In the prior art, in order to realize temperature detection, axle temperature measuring points are arranged at positions needing to be monitored of a locomotive wheel driving device, and environment temperature measuring points are arranged on a bogie. The ambient temperature value is subtracted from the actual measured point temperature. And calculating a temperature rise value by comparing the temperature rise value of the measuring point with the ambient temperature difference, and stopping the locomotive when the temperature rise exceeds a set limit value. However, due to the limitation of the installation structure of the components under the vehicle, the measuring points are distributed, the sensor for acquiring the environmental reference temperature is arranged on the side frame, and the actual working ambient temperature of the bearing and the actual environmental reference temperature measured by the shaft temperature sensor have larger deviation. When the locomotive drives from a region with high ambient temperature to a region with low ambient temperature, the temperature inside the box body is high, and the temperature drop has certain hysteresis, so that the temperature rise false alarm of the shaft bearing is easy to occur, and the normal operation of the locomotive is influenced.

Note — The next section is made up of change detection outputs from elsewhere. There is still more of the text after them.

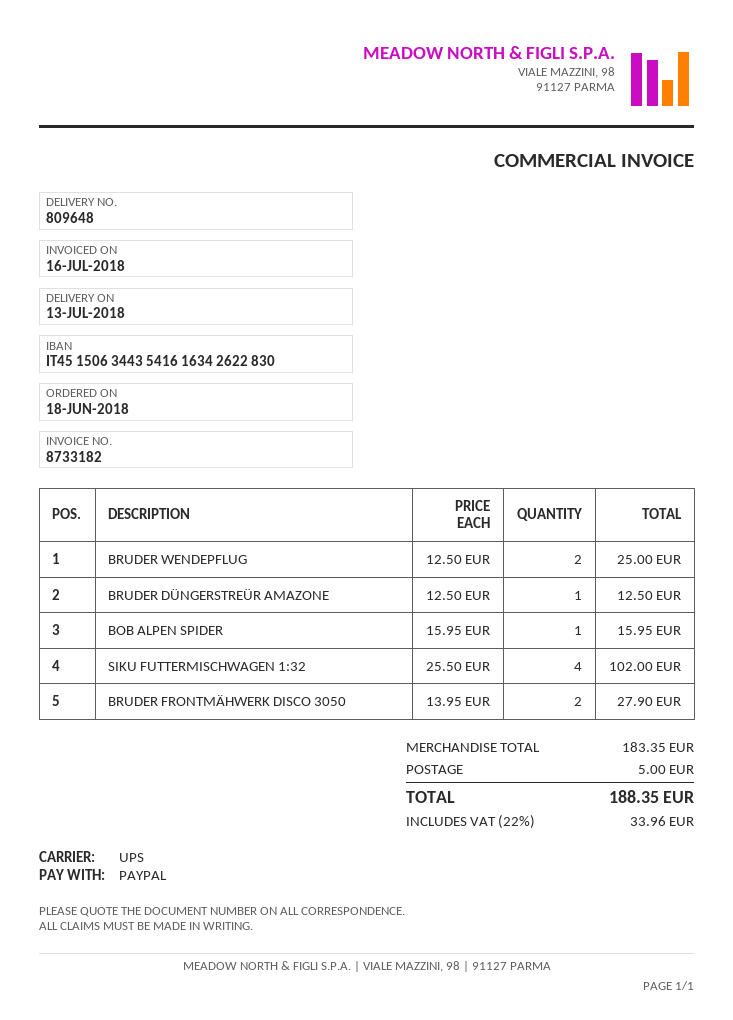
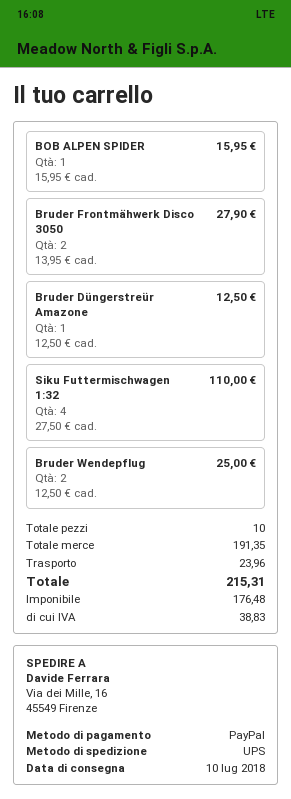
delivery date: 2018-07-13 -> 2018-07-10
SIKU FUTTERMISCHWAGEN 1:32: 4 x 25.50 = 102.00 -> 4 x 27.50 = 110.00
subtotal: 183.35 -> 191.35
shipping: 5.00 -> 23.96
tax: 33.96 -> 38.83
total: 188.35 -> 215.31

Based on this, the prior art still remains to be improved.
Disclosure of Invention
In order to solve the technical problem, the embodiment of the invention provides a temperature rise monitoring and locomotive operation control method for automatically compensating environmental temperature and a locomotive.

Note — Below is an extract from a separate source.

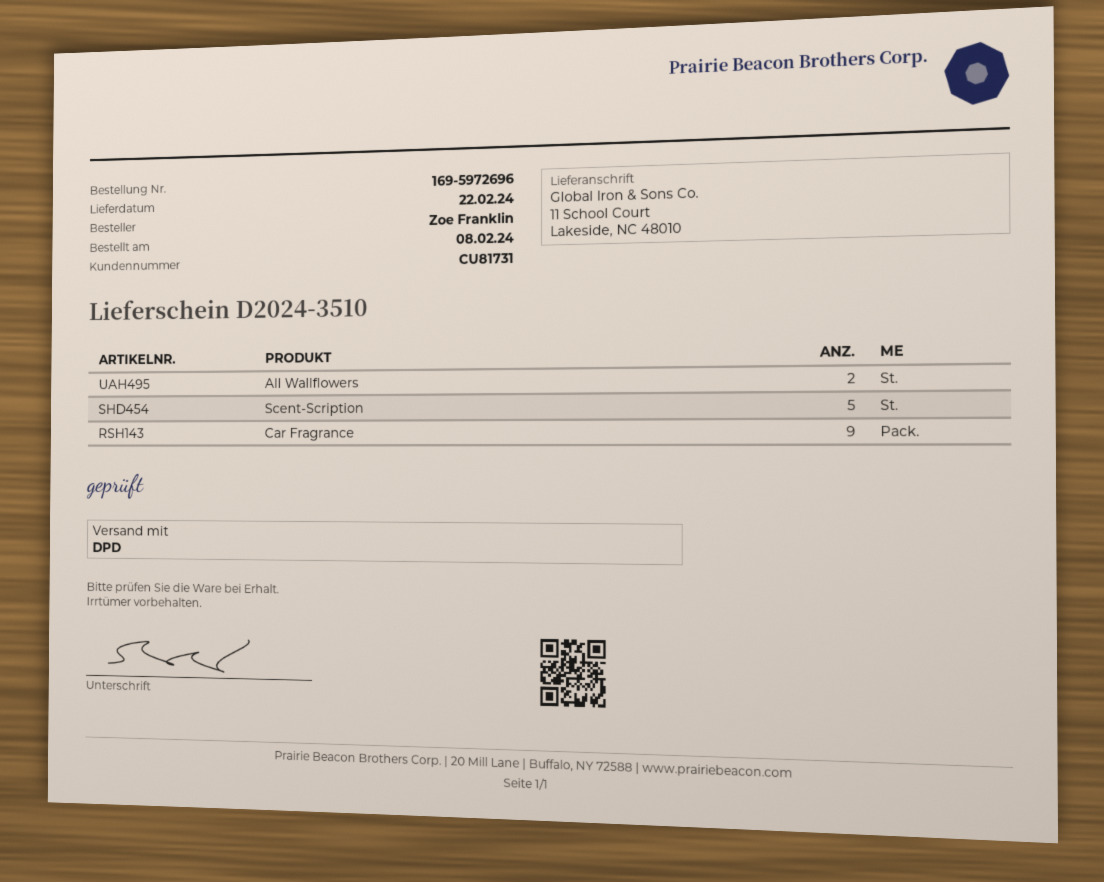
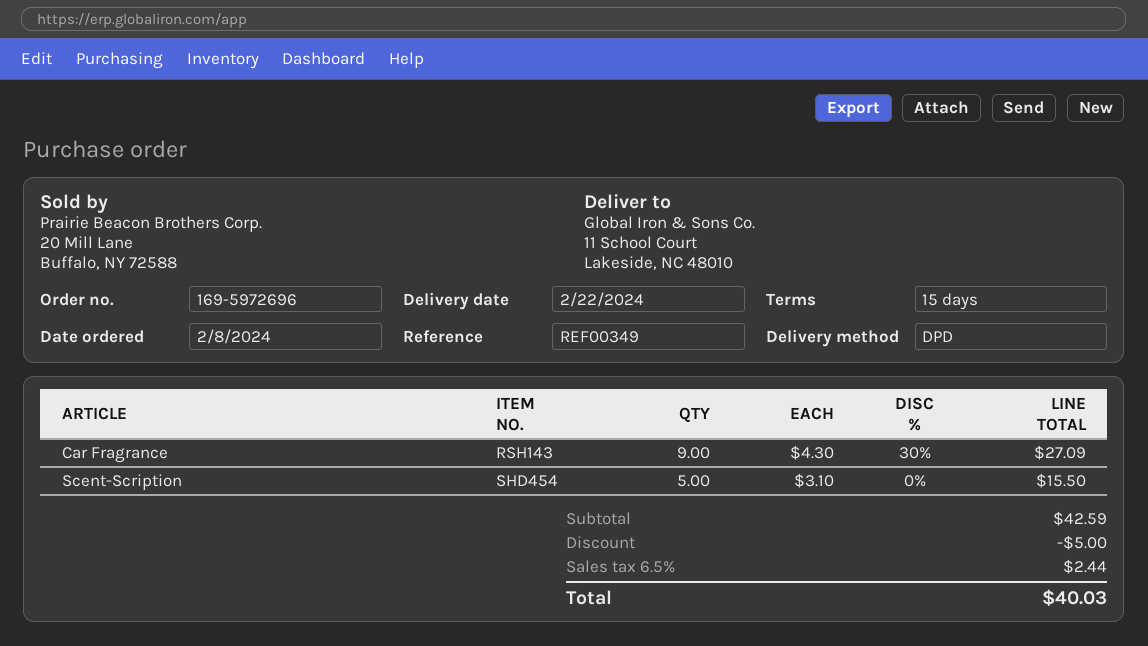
All Wallflowers: 2 -> none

On one hand, according to the temperature rise monitoring method for automatically compensating the environmental temperature disclosed by the embodiment of the invention, the measured environmental temperature is corrected under the preset condition to obtain the corrected environmental temperature, and the temperature rise of the bearing is calculated by adopting the corrected environmental temperature.
Further, the predetermined condition is: the absolute temperature of the bearing was detected to be below 100 ℃ and the ambient temperature was detected to be no higher than 15 ℃.
Further, correcting the measured ambient temperature includes: when the detected ambient temperature is between 5-10 ℃, the measured ambient temperature is increased by 10 ℃ when the bearing temperature is calculated.
Further, correcting the measured ambient temperature includes: when the detected ambient temperature is below 5 ℃, the measured ambient temperature is increased by 15 ℃ when the bearing temperature is calculated.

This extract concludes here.